* _Exercise description_: Everything from the line containing "- ✓ Proof-of-consistency for all operations" through the final line of the entries, both included, should be copied exactly and with nothing else; please skip pictures.

══ Records for the task ══

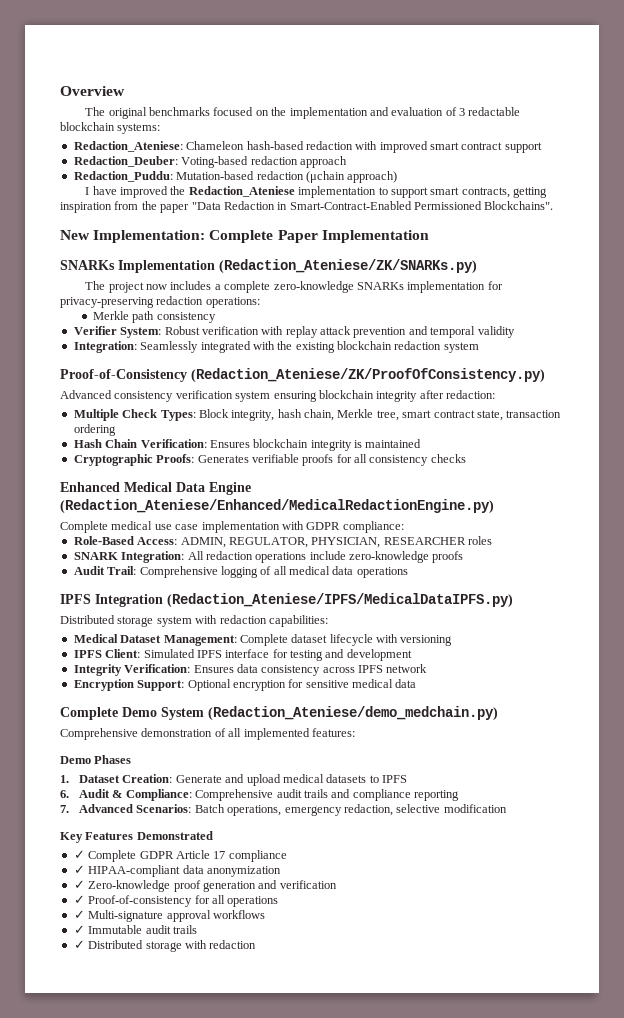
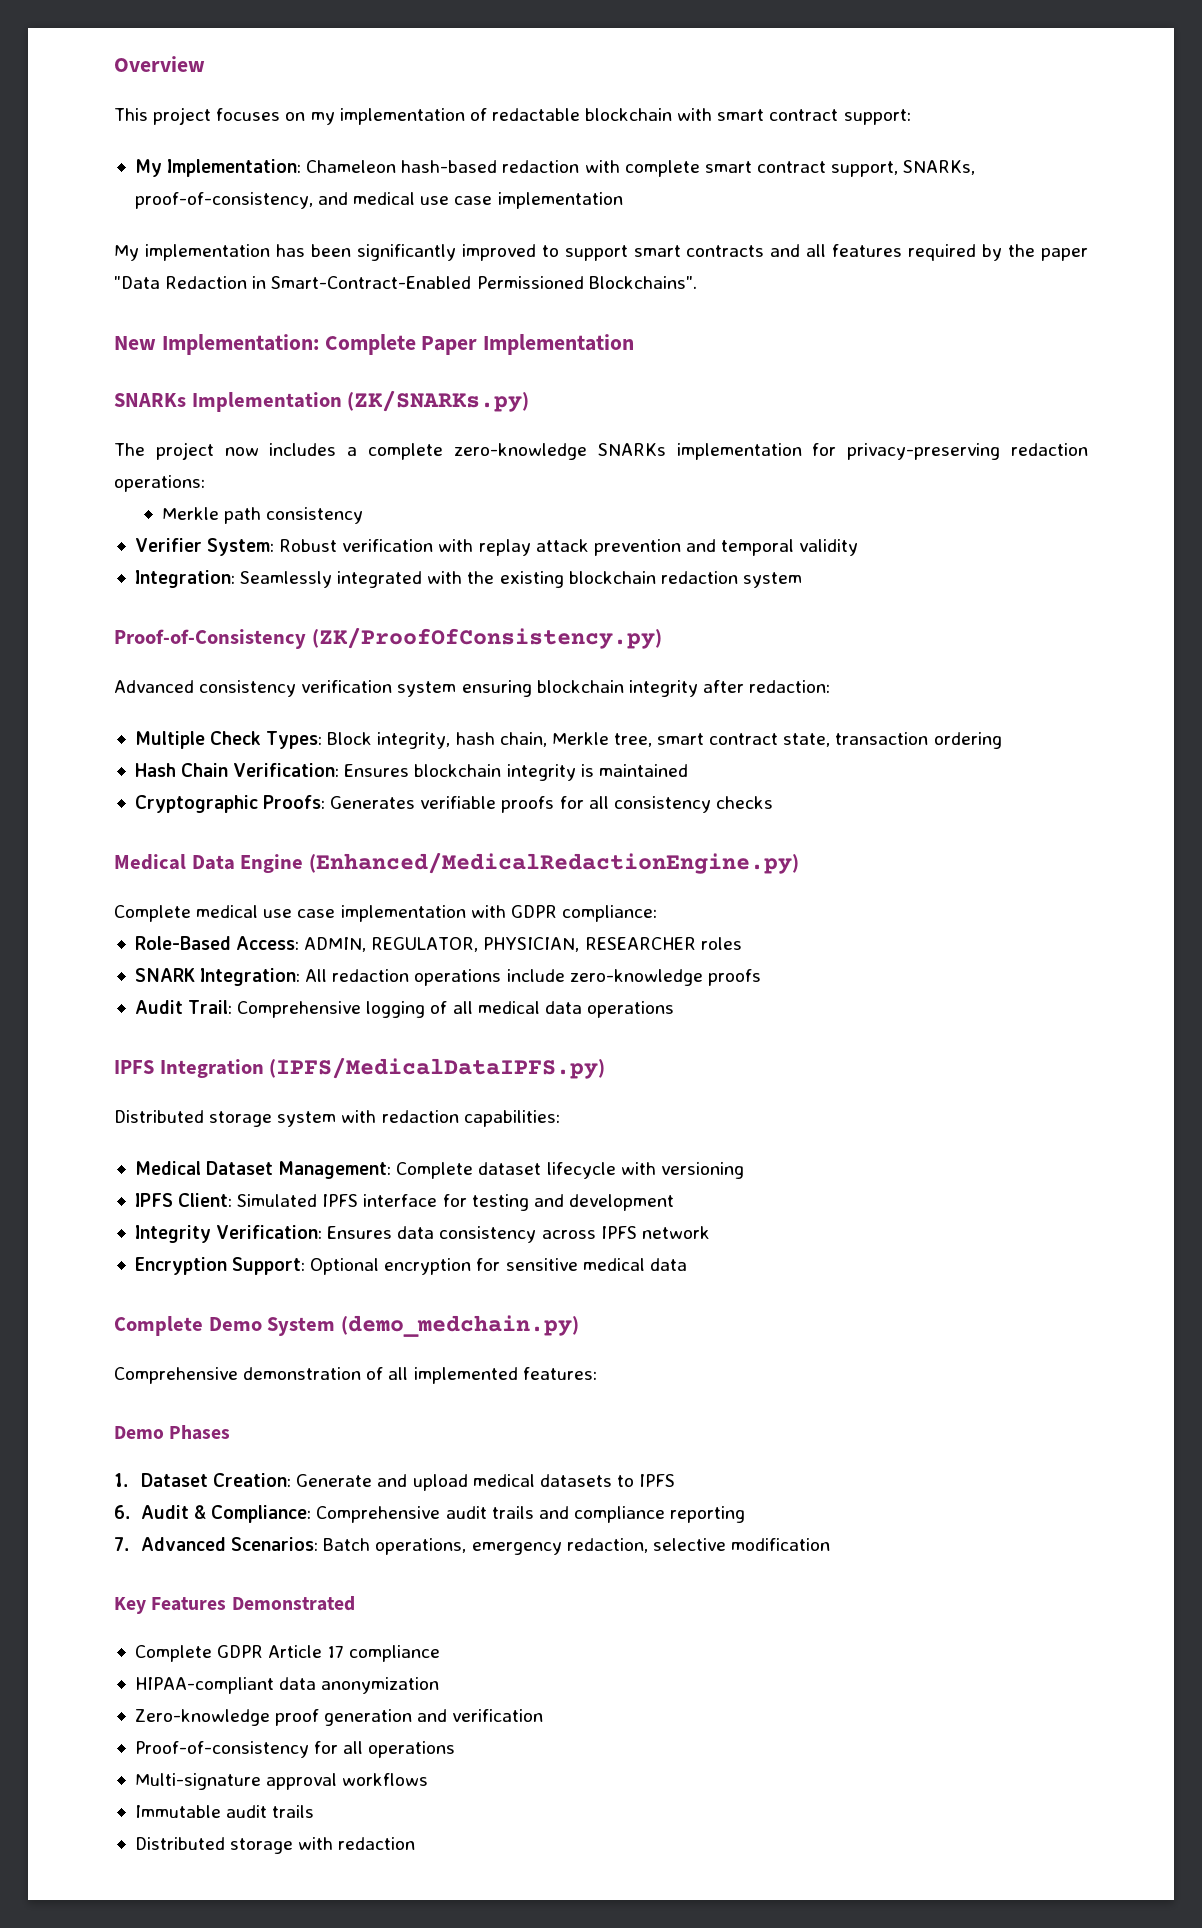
- The original benchmarks focused on the implementation and evaluation of 3 redactable blockchain systems:
- Redaction_Ateniese: Chameleon hash-based redaction with improved smart contract support
- Redaction_Deuber: Voting-based redaction approach
- Redaction_Puddu: Mutation-based redaction (μchain approach)
- I have improved the Redaction_Ateniese implementation to support smart contracts, getting inspiration from the paper "Data Redaction in Smart-Contract-Enabled Permissioned Blockchains".
+ This project focuses on my implementation of redactable blockchain with smart contract support:
+ My Implementation: Chameleon hash-based redaction with complete smart contract support, SNARKs, proof-of-consistency, and medical use case implementation
+ My implementation has been significantly improved to support smart contracts and all features required by the paper "Data Redaction in Smart-Contract-Enabled Permissioned Blockchains".
- SNARKs Implementation (Redaction_Ateniese/ZK/SNARKs.py)
+ SNARKs Implementation (ZK/SNARKs.py)
- Proof-of-Consistency (Redaction_Ateniese/ZK/ProofOfConsistency.py)
+ Proof-of-Consistency (ZK/ProofOfConsistency.py)
- Enhanced Medical Data Engine (Redaction_Ateniese/Enhanced/MedicalRedactionEngine.py)
+ Medical Data Engine (Enhanced/MedicalRedactionEngine.py)
- IPFS Integration (Redaction_Ateniese/IPFS/MedicalDataIPFS.py)
+ IPFS Integration (IPFS/MedicalDataIPFS.py)
- Complete Demo System (Redaction_Ateniese/demo_medchain.py)
+ Complete Demo System (demo_medchain.py)
- ✓ Complete GDPR Article 17 compliance
+ Complete GDPR Article 17 compliance
- ✓ HIPAA-compliant data anonymization
+ HIPAA-compliant data anonymization
- ✓ Zero-knowledge proof generation and verification
+ Zero-knowledge proof generation and verification
- ✓ Proof-of-consistency for all operations
+ Proof-of-consistency for all operations
- ✓ Multi-signature approval workflows
+ Multi-signature approval workflows
- ✓ Immutable audit trails
+ Immutable audit trails
- ✓ Distributed storage with redaction
+ Distributed storage with redaction

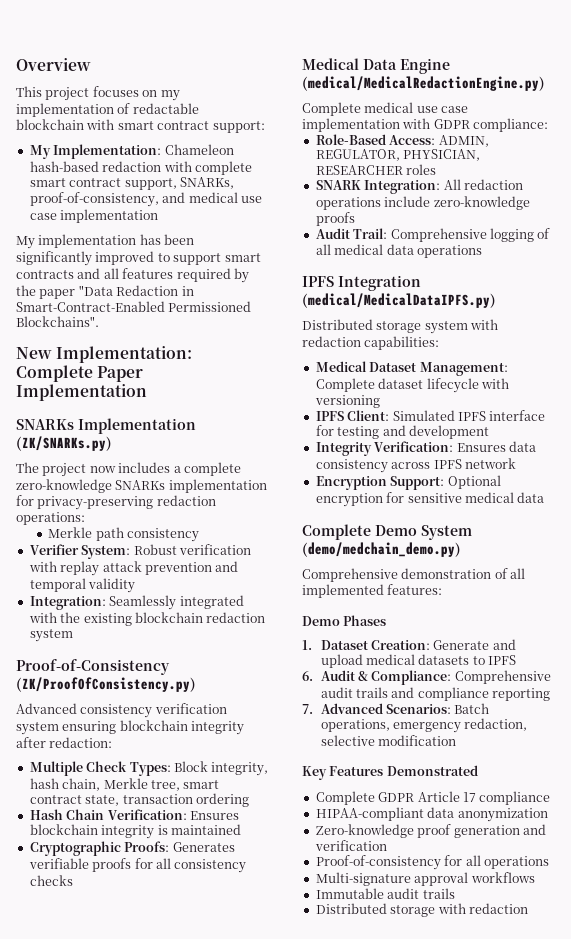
- Medical Data Engine (Enhanced/MedicalRedactionEngine.py)
+ Medical Data Engine (medical/MedicalRedactionEngine.py)
- IPFS Integration (IPFS/MedicalDataIPFS.py)
+ IPFS Integration (medical/MedicalDataIPFS.py)
- Complete Demo System (demo_medchain.py)
+ Complete Demo System (demo/medchain_demo.py)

═══

* _Response for this exercise_:
- ✓ Proof-of-consistency for all operations
+ Proof-of-consistency for all operations
- ✓ Multi-signature approval workflows
+ Multi-signature approval workflows
- ✓ Immutable audit trails
+ Immutable audit trails
- ✓ Distributed storage with redaction
+ Distributed storage with redaction

- Medical Data Engine (Enhanced/MedicalRedactionEngine.py)
+ Medical Data Engine (medical/MedicalRedactionEngine.py)
- IPFS Integration (IPFS/MedicalDataIPFS.py)
+ IPFS Integration (medical/MedicalDataIPFS.py)
- Complete Demo System (demo_medchain.py)
+ Complete Demo System (demo/medchain_demo.py)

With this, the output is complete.